* Instructions for the task
What you return must match, exactly, the lines running from the one containing "For ford fusion" to the end of the data, both included, and must contain no pictures.
START Data section
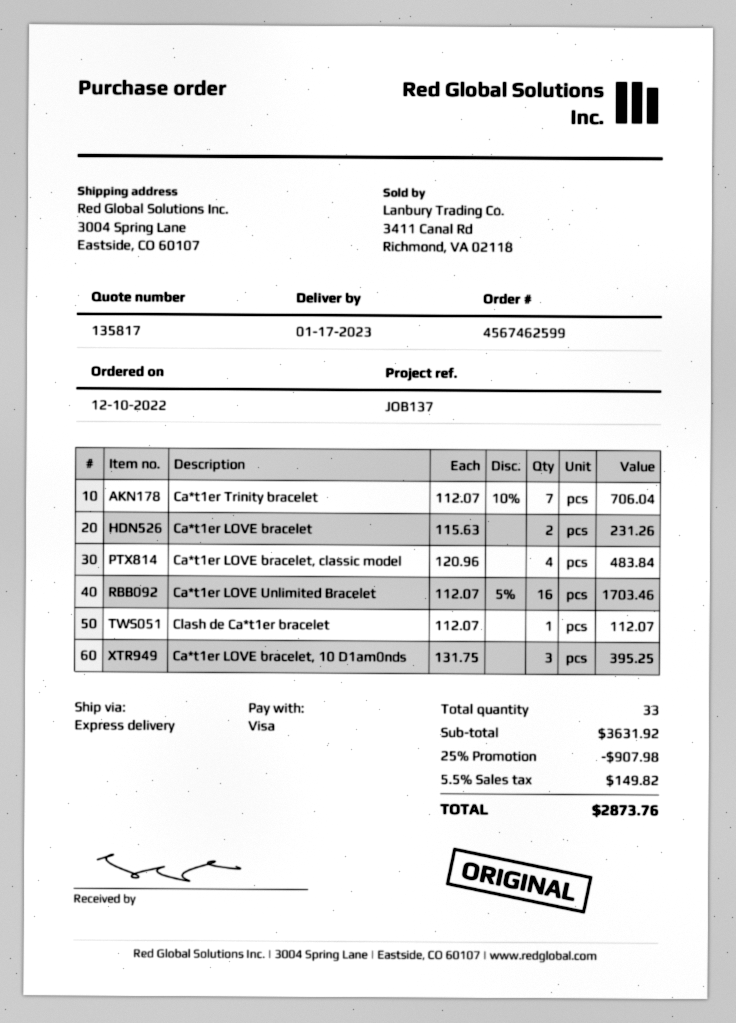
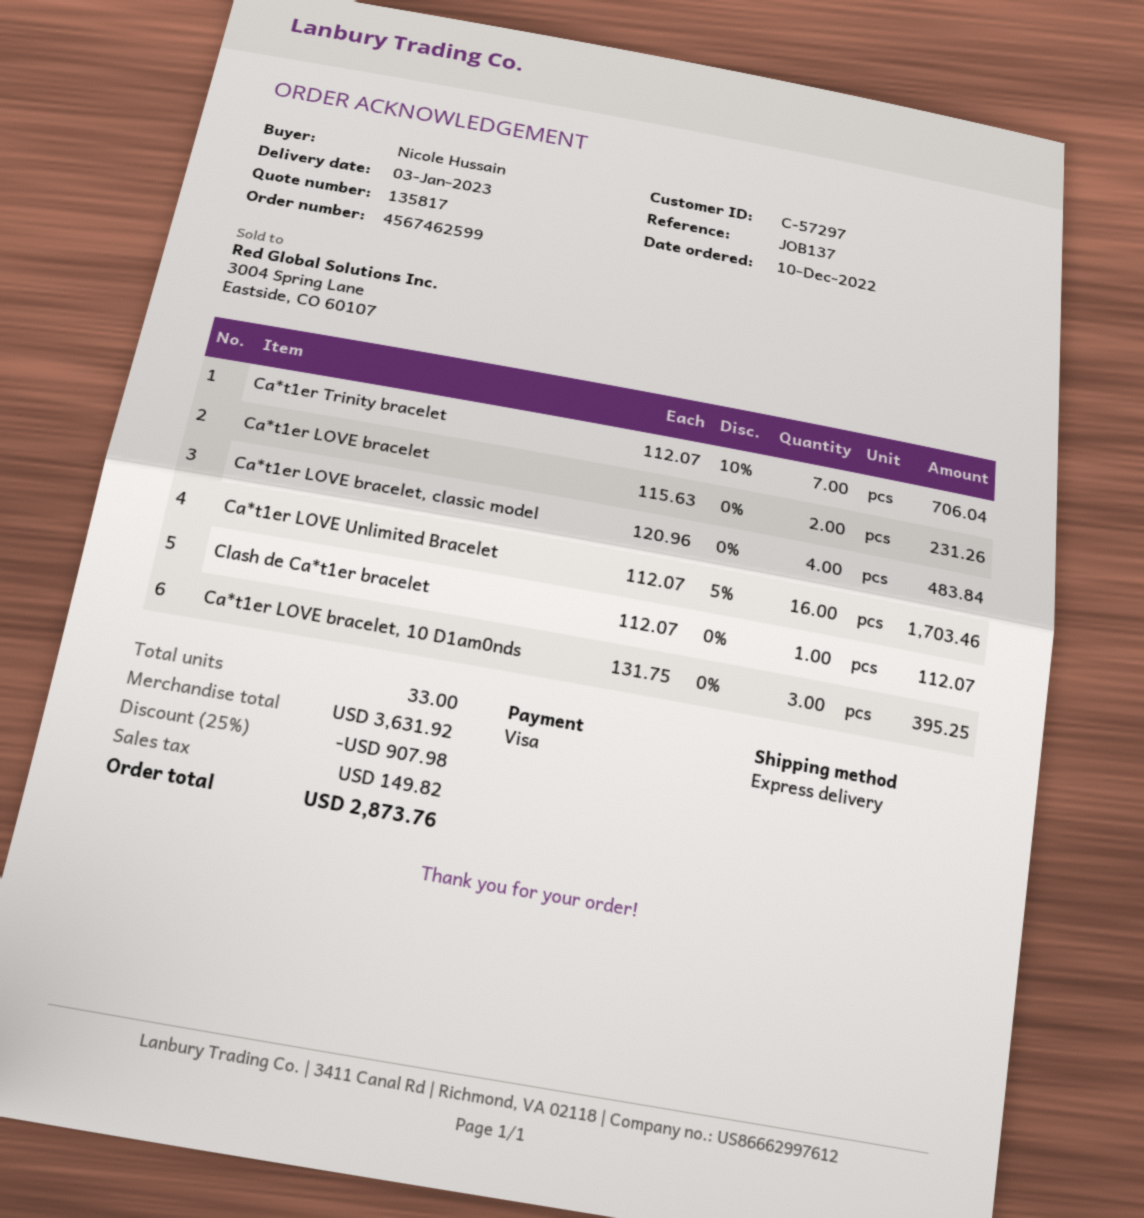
delivery date: 2023-01-17 -> 2023-01-03

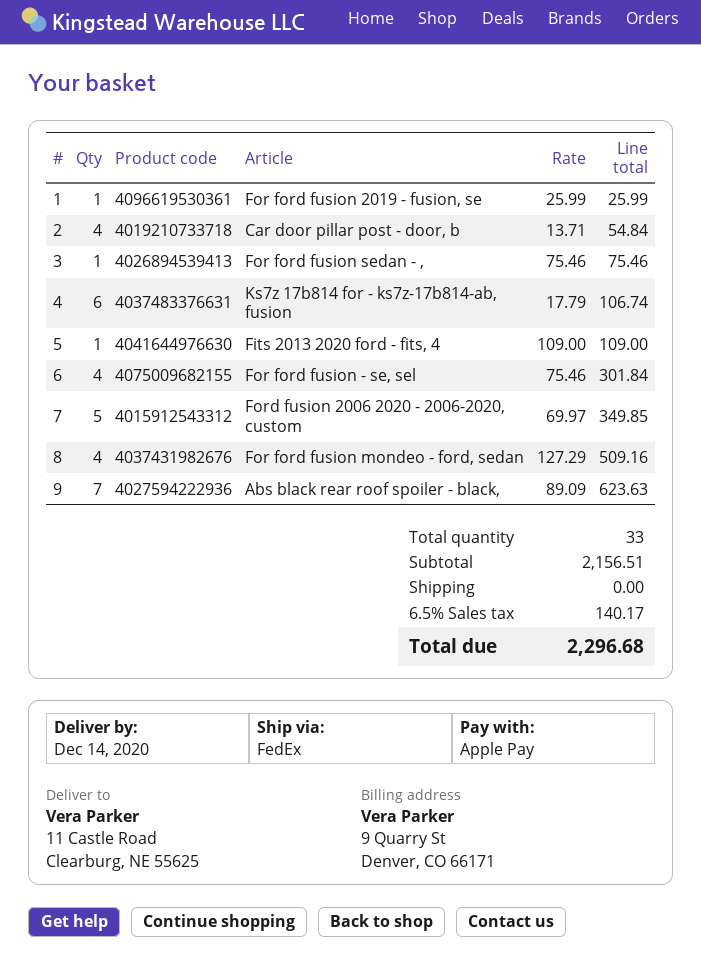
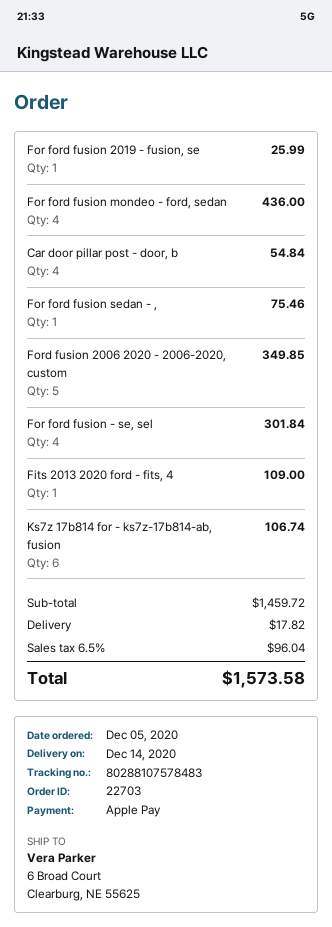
ship to: 11 Castle Road, Clearburg, NE 55625 -> 6 Broad Court, Clearburg, NE 55625
For ford fusion mondeo - ford, sedan: 4 for 509.16 -> 4 for 436.00
Abs black rear roof spoiler - black,: 7 for 623.63 -> none
subtotal: 2156.51 -> 1459.72
shipping: 0.00 -> 17.82
tax: 6.5% = 140.17 -> 6.5% = 96.04
total: 2296.68 -> 1573.58

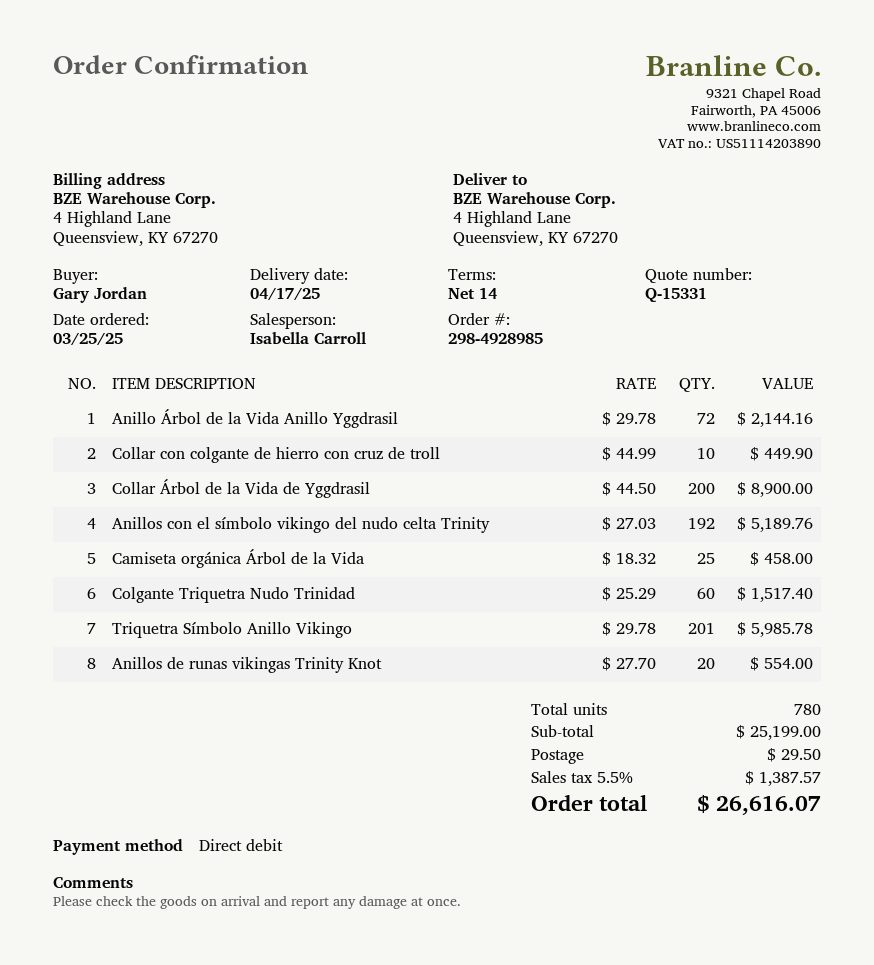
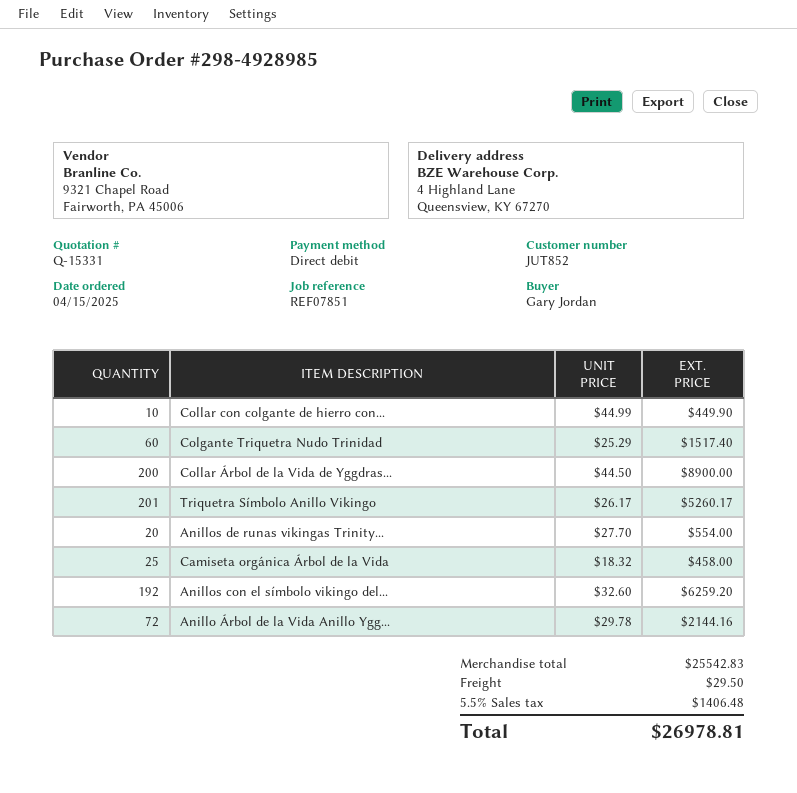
order date: 2025-03-25 -> 2025-04-15
Anillos con el símbolo vikingo del nudo celta Trinity: 192 x 27.03 = 5189.76 -> 192 x 32.60 = 6259.20
Triquetra Símbolo Anillo Vikingo: 201 x 29.78 = 5985.78 -> 201 x 26.17 = 5260.17
subtotal: 25199.00 -> 25542.83
tax: 5.5% = 1387.57 -> 5.5% = 1406.48
total: 26616.07 -> 26978.81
END Data section
* Written answer
For ford fusion mondeo - ford, sedan: 4 for 509.16 -> 4 for 436.00
Abs black rear roof spoiler - black,: 7 for 623.63 -> none
subtotal: 2156.51 -> 1459.72
shipping: 0.00 -> 17.82
tax: 6.5% = 140.17 -> 6.5% = 96.04
total: 2296.68 -> 1573.58

order date: 2025-03-25 -> 2025-04-15
Anillos con el símbolo vikingo del nudo celta Trinity: 192 x 27.03 = 5189.76 -> 192 x 32.60 = 6259.20
Triquetra Símbolo Anillo Vikingo: 201 x 29.78 = 5985.78 -> 201 x 26.17 = 5260.17
subtotal: 25199.00 -> 25542.83
tax: 5.5% = 1387.57 -> 5.5% = 1406.48
total: 26616.07 -> 26978.81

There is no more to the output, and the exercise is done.